Start of Input material
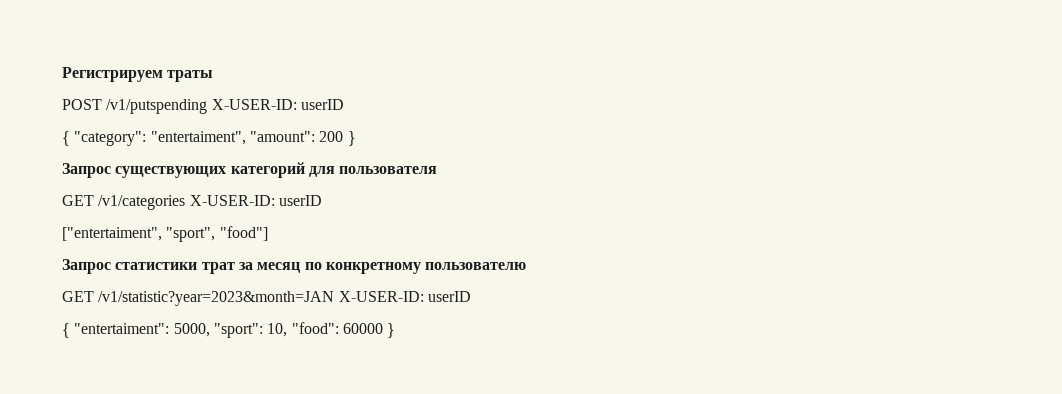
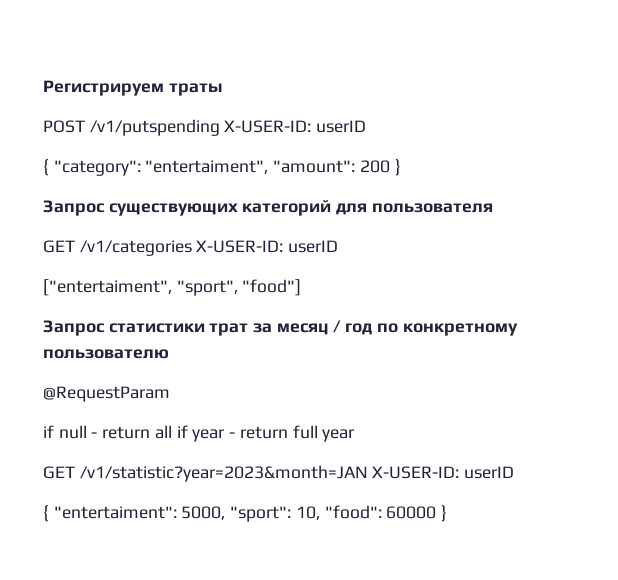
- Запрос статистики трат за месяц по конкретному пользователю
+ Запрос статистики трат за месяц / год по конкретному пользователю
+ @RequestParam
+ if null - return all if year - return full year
End of Input material
Start of Input material
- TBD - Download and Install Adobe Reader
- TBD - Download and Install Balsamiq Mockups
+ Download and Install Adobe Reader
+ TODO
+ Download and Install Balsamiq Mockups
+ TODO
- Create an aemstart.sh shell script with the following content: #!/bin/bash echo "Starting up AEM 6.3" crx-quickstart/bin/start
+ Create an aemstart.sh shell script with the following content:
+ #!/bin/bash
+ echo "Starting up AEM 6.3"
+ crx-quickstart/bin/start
End of Input material
— About this exercise —
From the material above, copy exactly the lines between the line holding "- Запрос статистики" and the line holding "return full year", inclusive, and only those.

— Written solution —
- Запрос статистики трат за месяц по конкретному пользователю
+ Запрос статистики трат за месяц / год по конкретному пользователю
+ @RequestParam
+ if null - return all if year - return full year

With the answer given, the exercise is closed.